KPK Sita Dokumen dan Uang dari Rumah Maidi

Sebelumnya, pada 19 Januari 2026, KPK mengonfirmasi melakukan operasi tangkap tangan (OTT) terhadap Wali Kota Madiun Maidi.

Tersangka kasus dugaan tindak pidana korupsi terkait pemerasan dengan modus fee proyek dan dana CSR serta penerimaan lainnya atau gratifikasi di lingkungan Pemerintah Kota Madiun Maidi (kiri) usai menjalani pemeriksaan di Gedung KPK Merah Putih, Jakarta, Selasa (20/1/2026). KPK menetapkan Wali Kota Madiun tersebut sebagai tersangka dengan barang bukti berupa uang senilai Rp550 juta. ANTARA FOTO/Muhammad Adimaja/rwa.

JAKARTA, bincang.id – Komisi Pemberantasan Korupsi (KPK) menggeledah rumah Wali Kota Madiun nonaktif, Maidi (MD), dan orang kepercayaannya, Rochim Ruhdiyanto (RR), di Madiun, Jawa Timur. Dalam upaya paksa tersebut, penyidik menyita sejumlah dokumen, barang bukti elektronik, dan uang tunai.

Juru Bicara KPK, Budi Prasetyo, mengonfirmasi bahwa penggeledahan dilakukan pada Rabu (21/1/2026) hingga malam hari. Langkah ini bertujuan untuk memperkuat bukti awal terkait dugaan korupsi yang menjerat para tersangka.

“Penggeledahan ini untuk mencari bukti-bukti lain guna memperkuat bukti awal yang sudah diperoleh dalam operasi tangkap tangan maupun pemeriksaan saksi,” ujar Budi di Jakarta, Kamis (22/1/2026).

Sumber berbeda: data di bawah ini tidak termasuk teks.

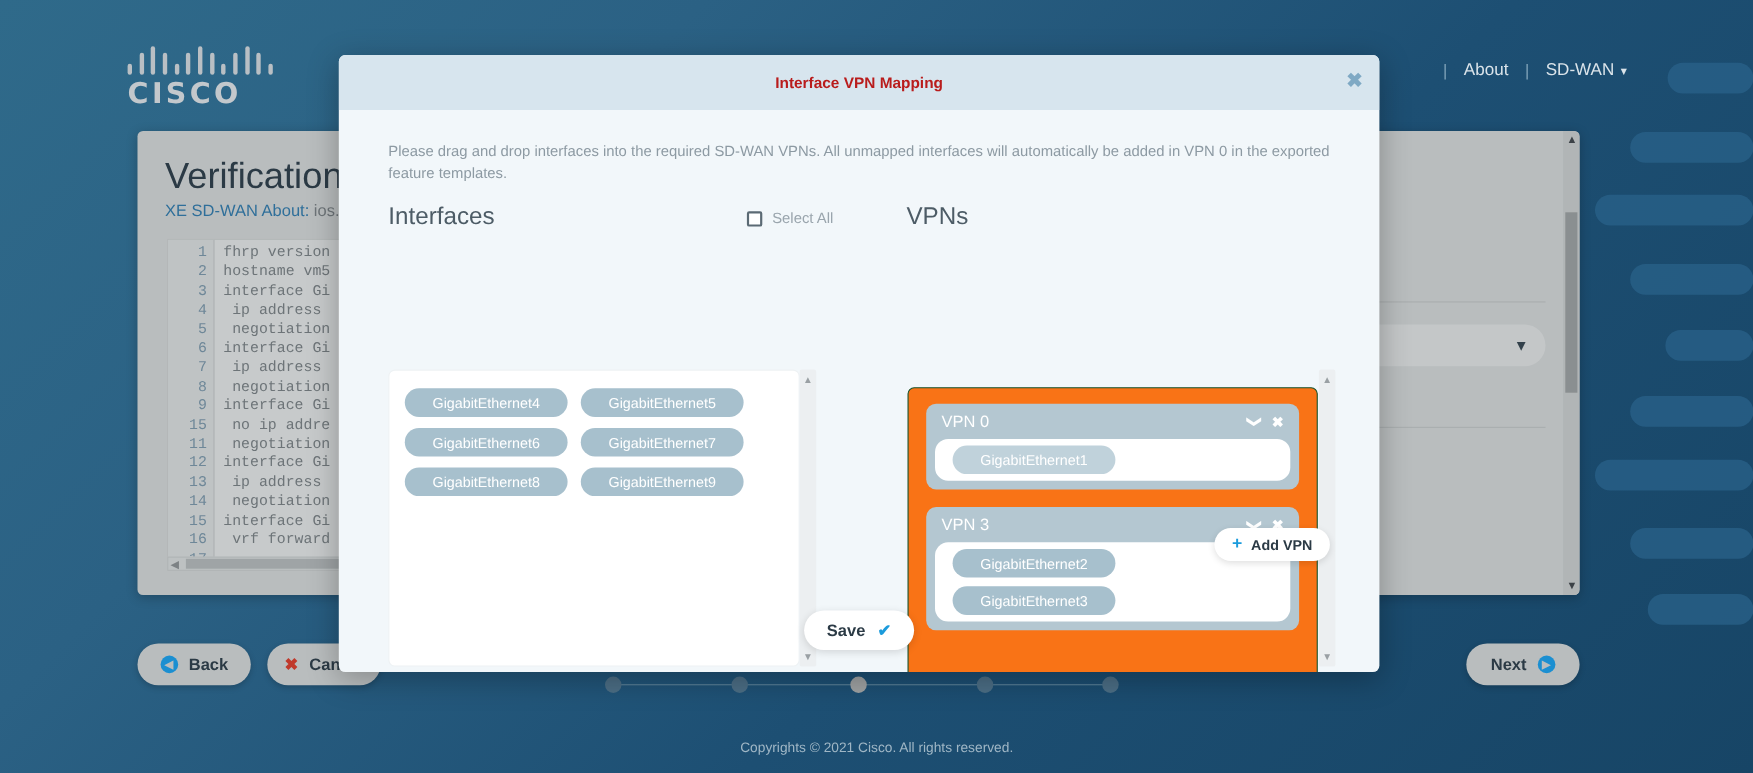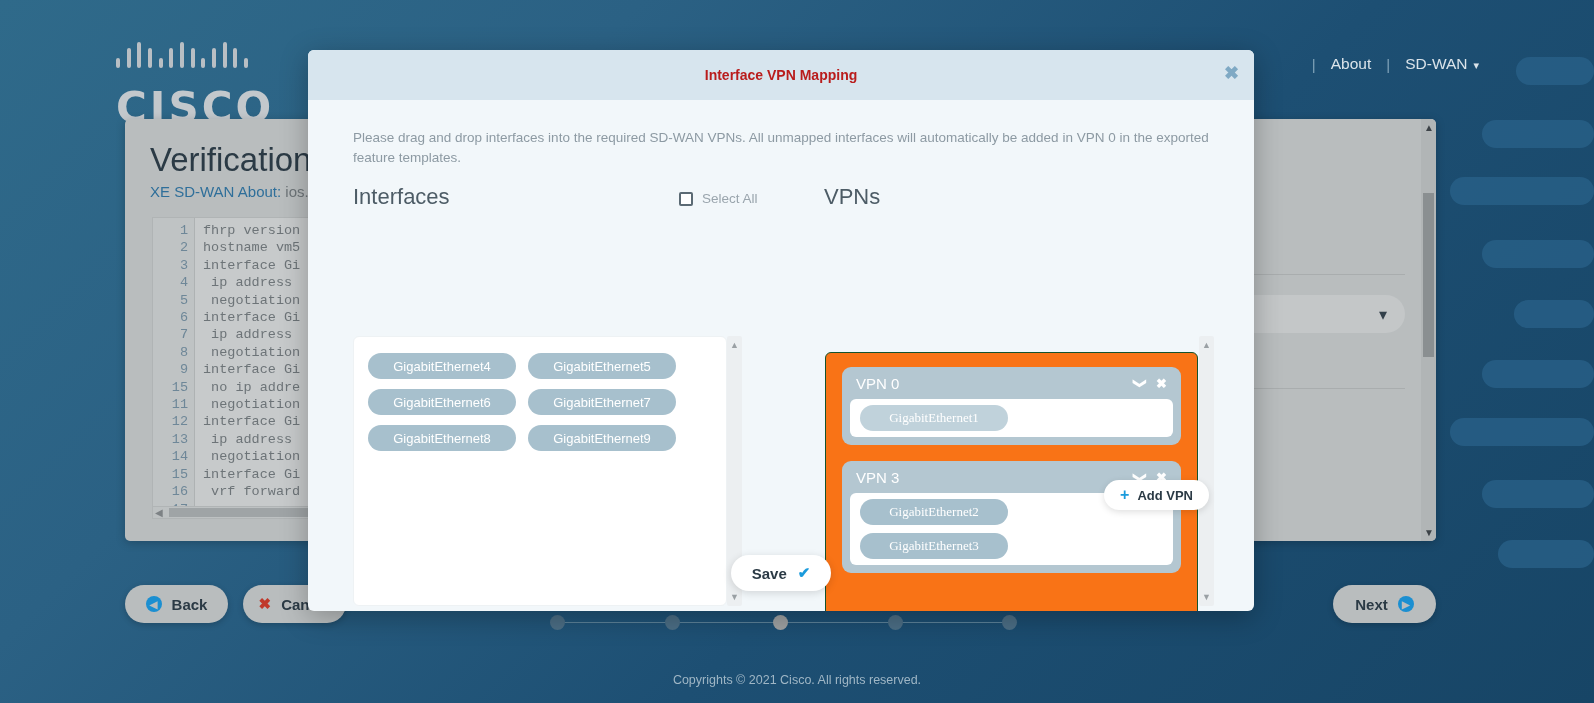"CISCO" .logo-text { font-size: 42px -> 26px; margin-top: 15px -> 3px }
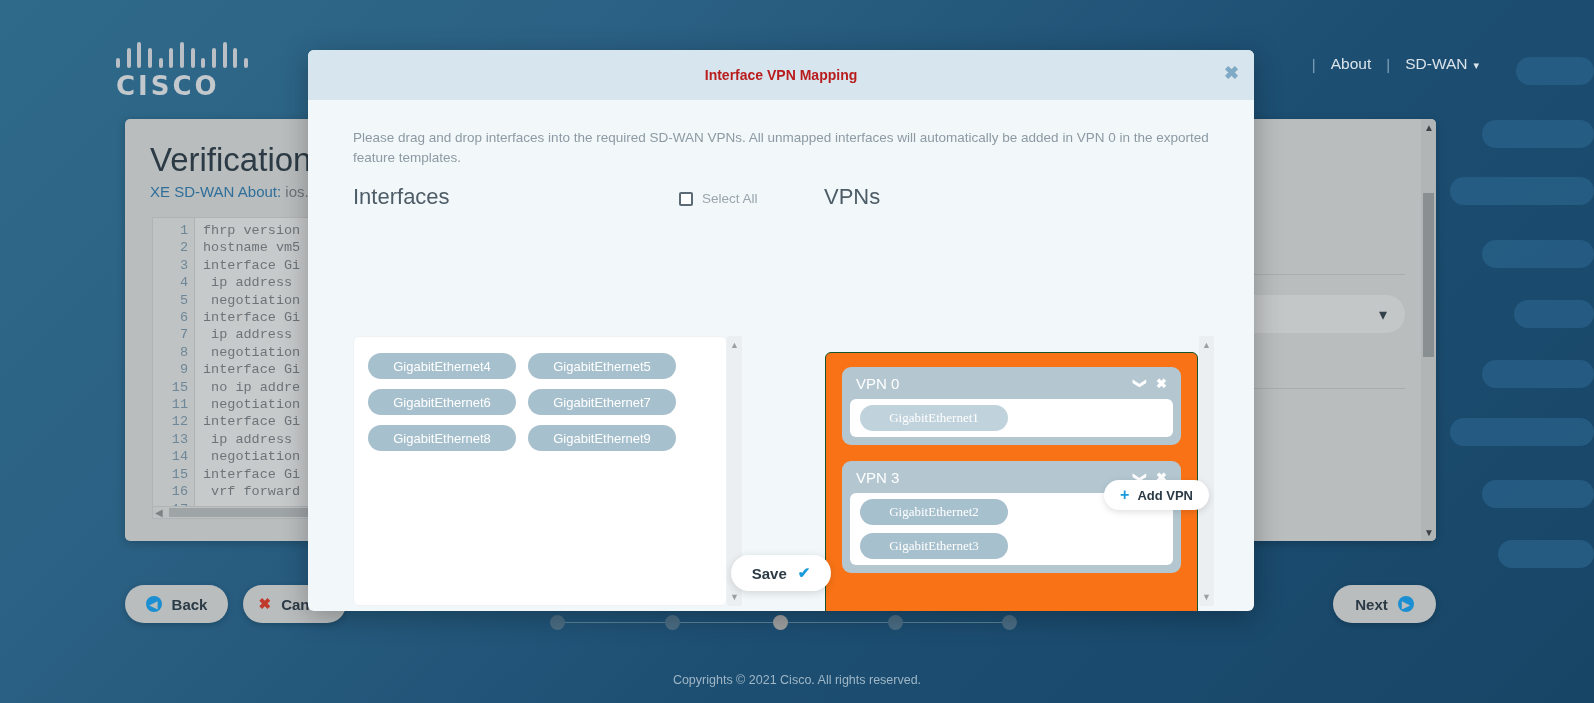"GigabitEthernet1" .vpn-body { border-radius: 6px -> 12px; font-family: Liberation Serif, serif -> none; padding: 6px 10px -> 6px 16px }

Budi menambahkan bahwa rangkaian penggeledahan di wilayah Madiun masih akan terus berlangsung dalam beberapa waktu ke depan.

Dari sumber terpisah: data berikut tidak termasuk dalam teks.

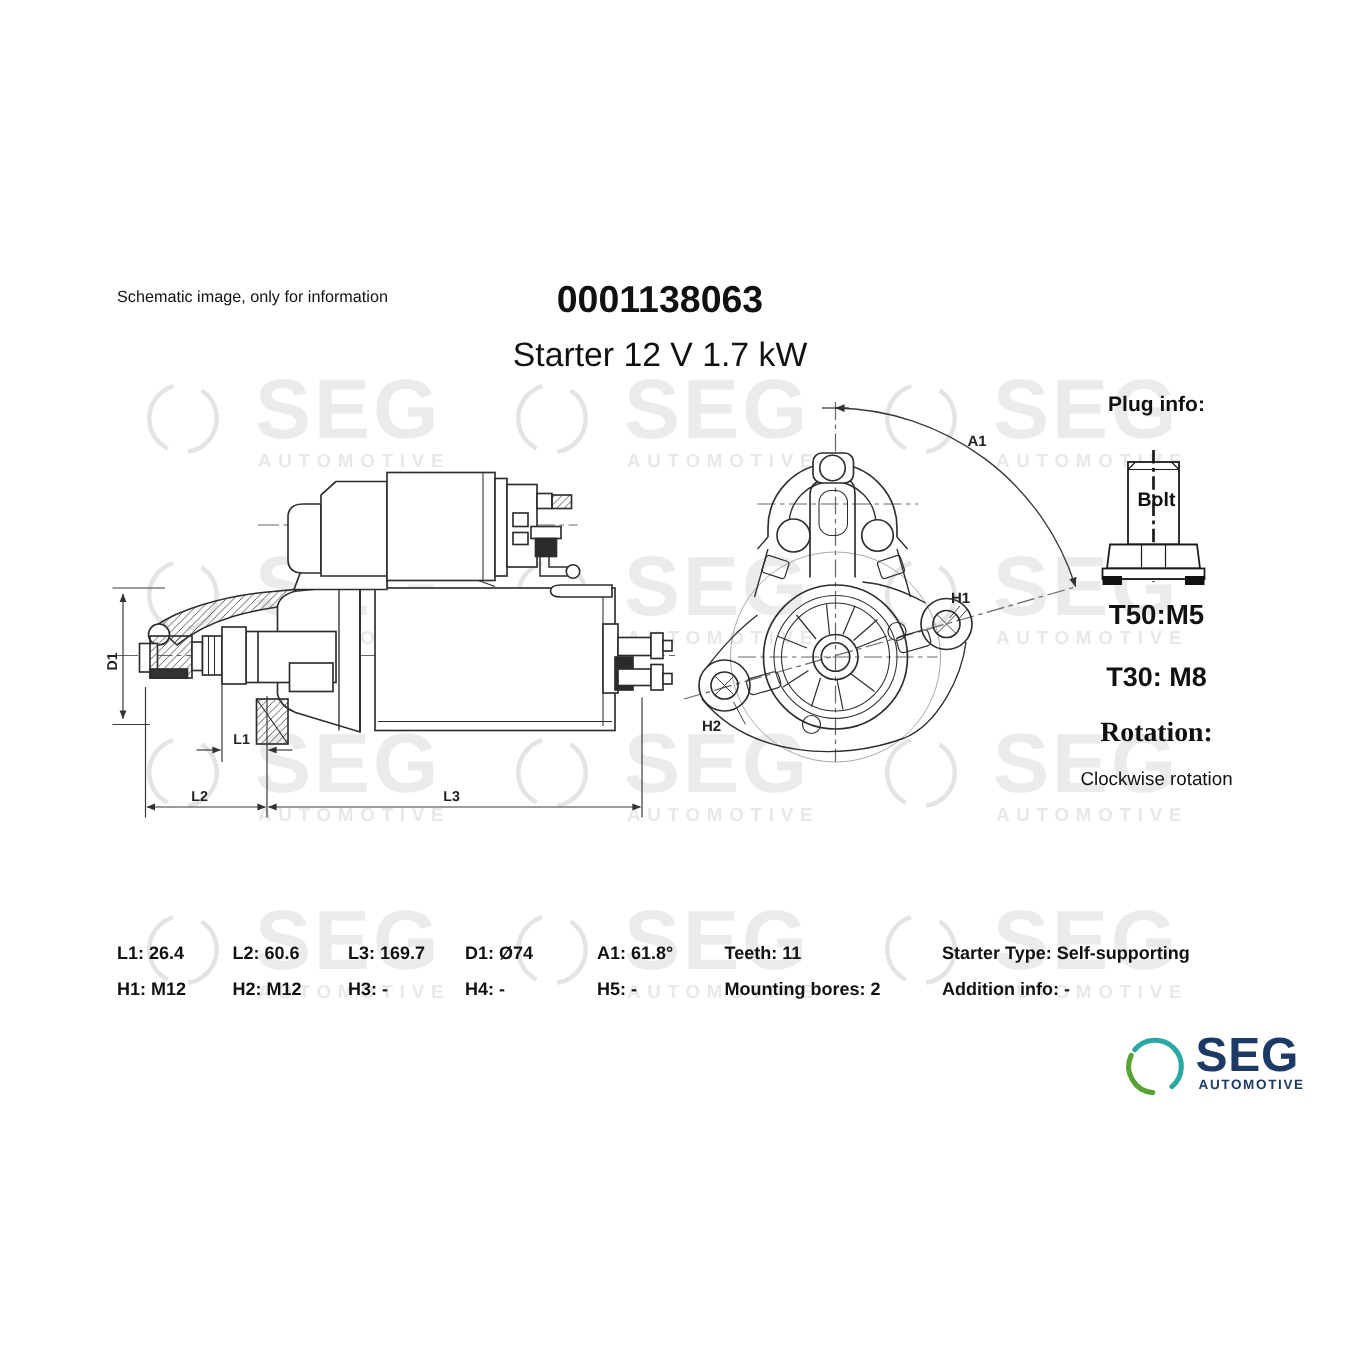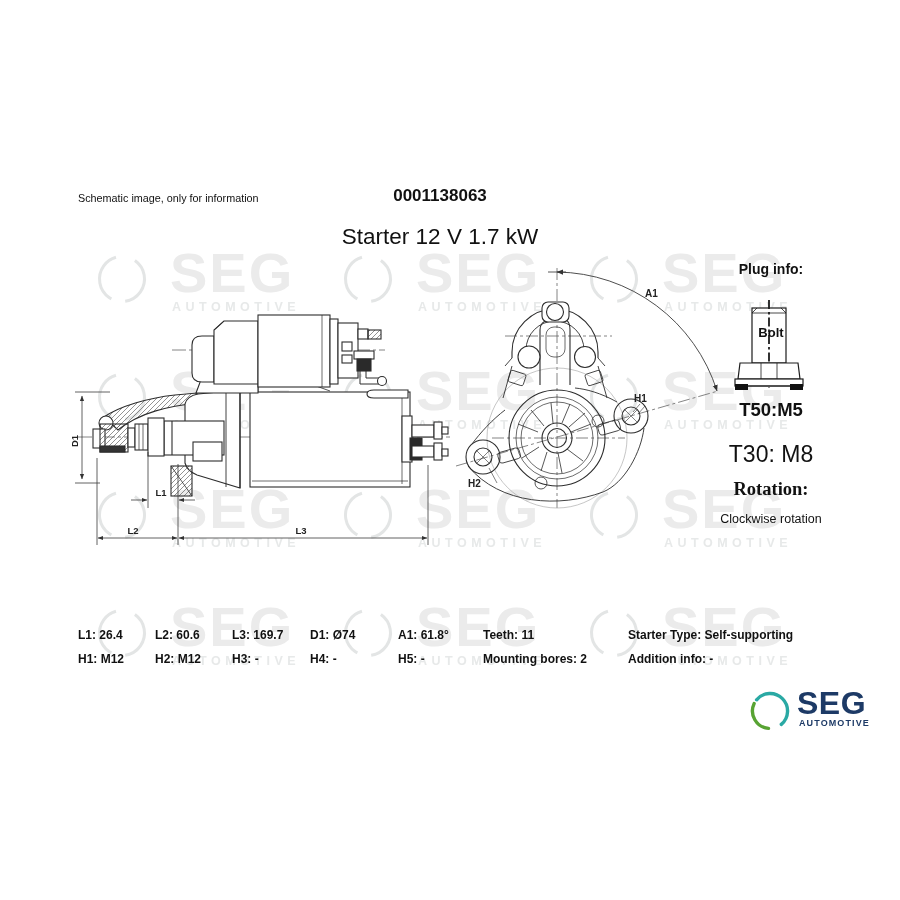"0001138063" .partno { font-size: 17px -> 25px }
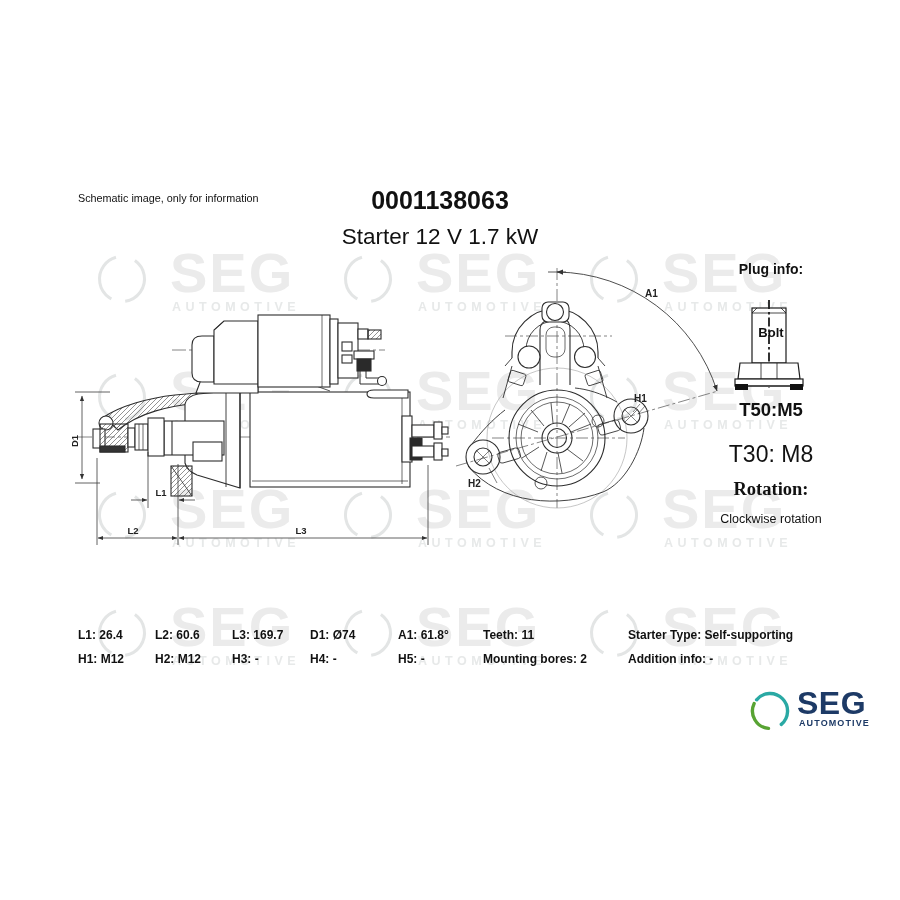"T30: M8" .plug-t30 { font-size: 23px -> 18px; font-weight: 400 -> 700 }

Tiga Tersangka dan Dua Klaster Kasus Kasus ini bermula dari operasi tangkap tangan (OTT) yang dilakukan KPK pada Senin (19/1/2026). Dalam perkembangannya, lembaga antirasuah tersebut menetapkan tiga orang tersangka, yakni Maidi, Rochim Ruhdiyanto, dan Kepala Dinas Pekerjaan Umum dan Penataan Ruang Kota Madiun, Thariq Megah (TM).

KPK mengidentifikasi dua klaster perkara dalam dugaan korupsi di lingkungan Pemerintah Kota Madiun ini. Klaster pertama menyangkut dugaan pemerasan terkait imbalan proyek dan dana tanggung jawab sosial perusahaan (CSR) dengan tersangka Maidi dan Rochim.

Sementara itu, klaster kedua berkaitan dengan dugaan penerimaan gratifikasi yang menjerat Maidi dan Thariq Megah. Hingga saat ini, penyidik masih terus mendalami total perolehan uang haram dari kedua modus tersebut melalui pemeriksaan dokumen yang telah disita.